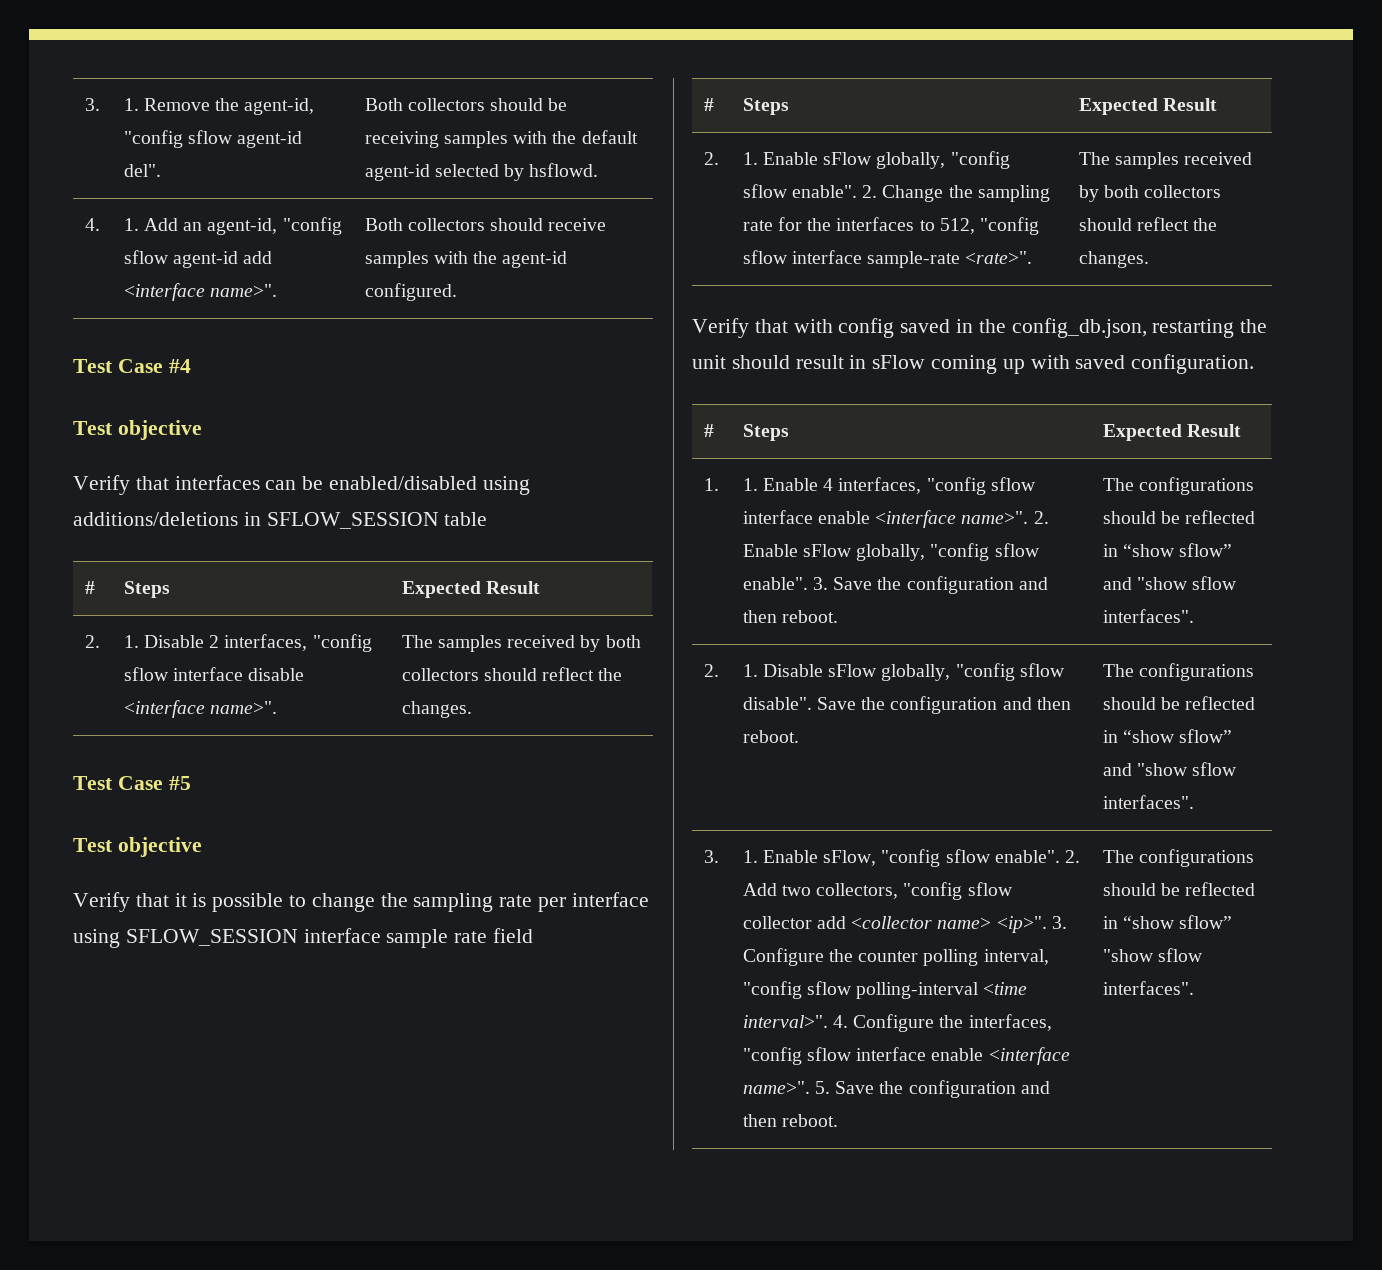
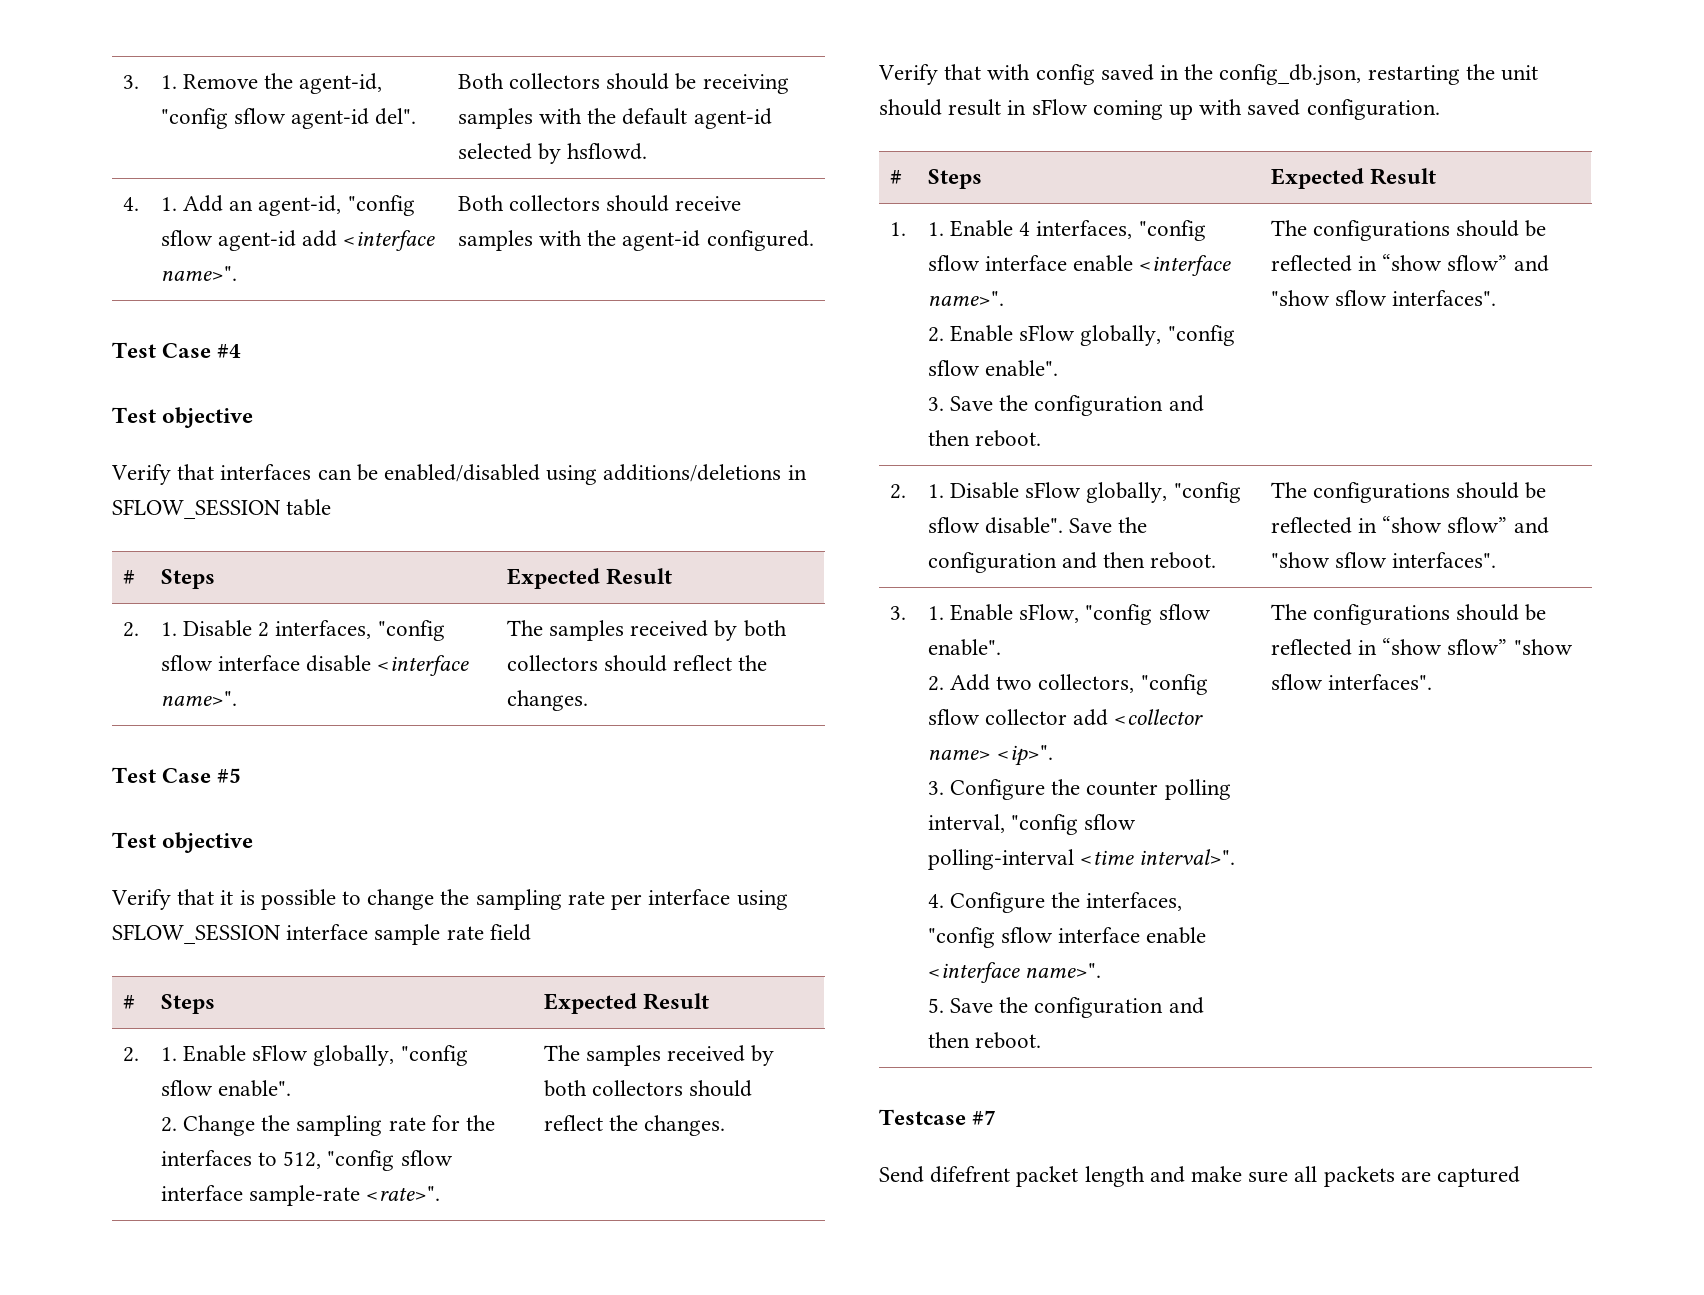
(857, 191) none -> (292, 1088) //
(1029, 517) none -> (1004, 298) //
(808, 583) none -> (1059, 368) //
(1060, 856) none -> (1001, 647) //
(1047, 924) none -> (1054, 755) //
(828, 1021) none -> (1236, 857) //
(810, 1087) none -> (1102, 970) //
(1194, 988) none -> [879,1109,997,1125] [879,1166,1521,1187] // Testcase #7 // Send difefrent packet length and make sure all packets are captured

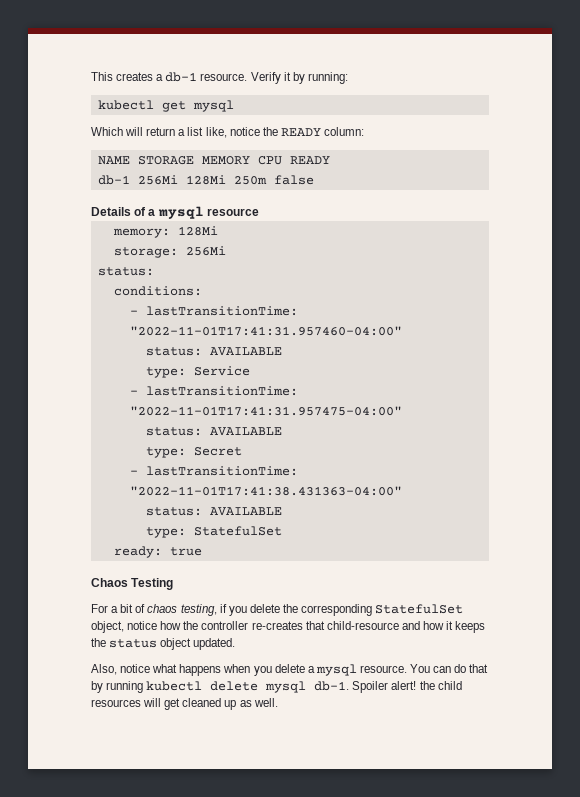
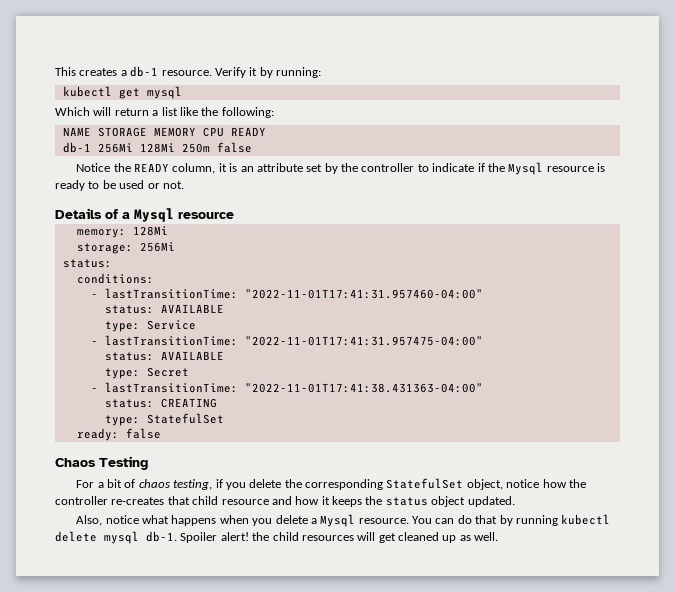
[205,127,364,138] like, notice the READY column: -> [179,107,274,118] like the following:
(314, 180) none -> [76,162,606,175] [55,180,184,191] // Notice the READY column, it is an attribute set by the controller to indicate if the Mysql resource is ready to be used or not.
[157,206,204,219] mysql -> [134,208,174,222] Mysql
[209,507,282,516] AVAILABLE -> [160,398,217,408] CREATING
[169,547,202,556] true -> [125,428,161,439] false
[326,621,399,630] child-resource -> [192,496,269,505] child resource
[315,664,357,676] mysql -> [320,514,356,527] Mysql

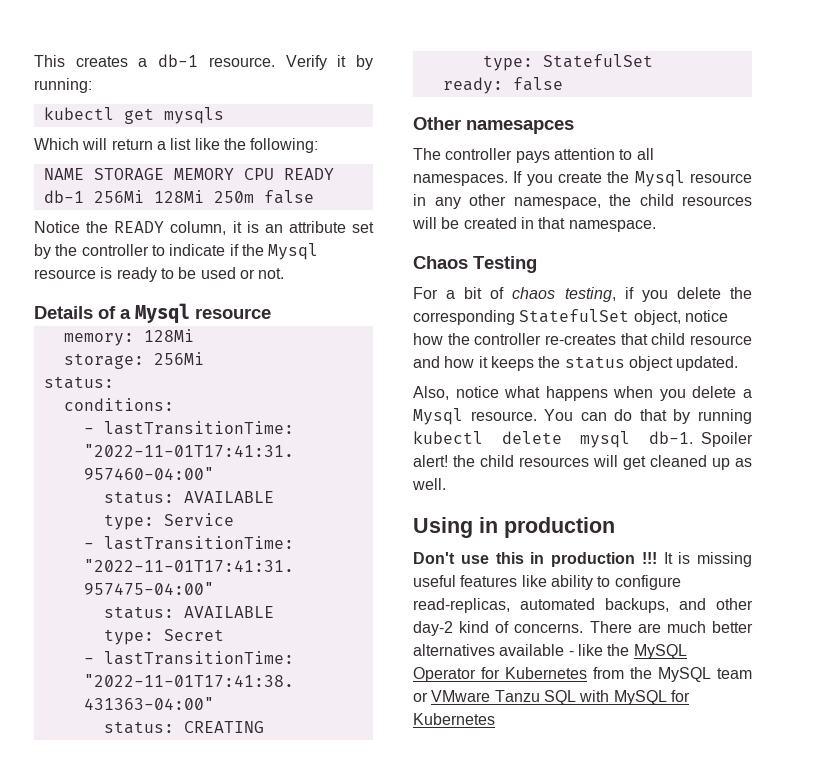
[146,86,182,99] mysql -> [163,107,224,124] mysqls
(161, 433) none -> [413,117,574,134] [413,148,654,163] [413,170,752,187] [413,194,752,209] [412,217,656,232] // Other namesapces // The controller pays attention to all namespaces. If you create the Mysql resource in any other namespace, the child resources will be created in that namespace.
(499, 536) none -> [413,517,615,538] [413,552,752,567] [413,575,681,590] [413,598,753,613] [413,621,753,636] [413,644,687,659] [413,667,752,682] [413,690,690,705] [413,713,495,725] // Using in production // Don't use this in production !!! It is missing useful features like ability to configure read-replicas, automated backups, and other day-2 kind of concerns. There are much better alternatives available - like the MySQL Operator for Kubernetes from the MySQL team or VMware Tanzu SQL with MySQL for Kubernetes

-- What is required --
Write out the records word for word. Pictures stay out.

-- Expected answer --
(857, 191) none -> (292, 1088) //
(1029, 517) none -> (1004, 298) //
(808, 583) none -> (1059, 368) //
(1060, 856) none -> (1001, 647) //
(1047, 924) none -> (1054, 755) //
(828, 1021) none -> (1236, 857) //
(810, 1087) none -> (1102, 970) //
(1194, 988) none -> [879,1109,997,1125] [879,1166,1521,1187] // Testcase #7 // Send difefrent packet length and make sure all packets are captured

[205,127,364,138] like, notice the READY column: -> [179,107,274,118] like the following:
(314, 180) none -> [76,162,606,175] [55,180,184,191] // Notice the READY column, it is an attribute set by the controller to indicate if the Mysql resource is ready to be used or not.
[157,206,204,219] mysql -> [134,208,174,222] Mysql
[209,507,282,516] AVAILABLE -> [160,398,217,408] CREATING
[169,547,202,556] true -> [125,428,161,439] false
[326,621,399,630] child-resource -> [192,496,269,505] child resource
[315,664,357,676] mysql -> [320,514,356,527] Mysql

[146,86,182,99] mysql -> [163,107,224,124] mysqls
(161, 433) none -> [413,117,574,134] [413,148,654,163] [413,170,752,187] [413,194,752,209] [412,217,656,232] // Other namesapces // The controller pays attention to all namespaces. If you create the Mysql resource in any other namespace, the child resources will be created in that namespace.
(499, 536) none -> [413,517,615,538] [413,552,752,567] [413,575,681,590] [413,598,753,613] [413,621,753,636] [413,644,687,659] [413,667,752,682] [413,690,690,705] [413,713,495,725] // Using in production // Don't use this in production !!! It is missing useful features like ability to configure read-replicas, automated backups, and other day-2 kind of concerns. There are much better alternatives available - like the MySQL Operator for Kubernetes from the MySQL team or VMware Tanzu SQL with MySQL for Kubernetes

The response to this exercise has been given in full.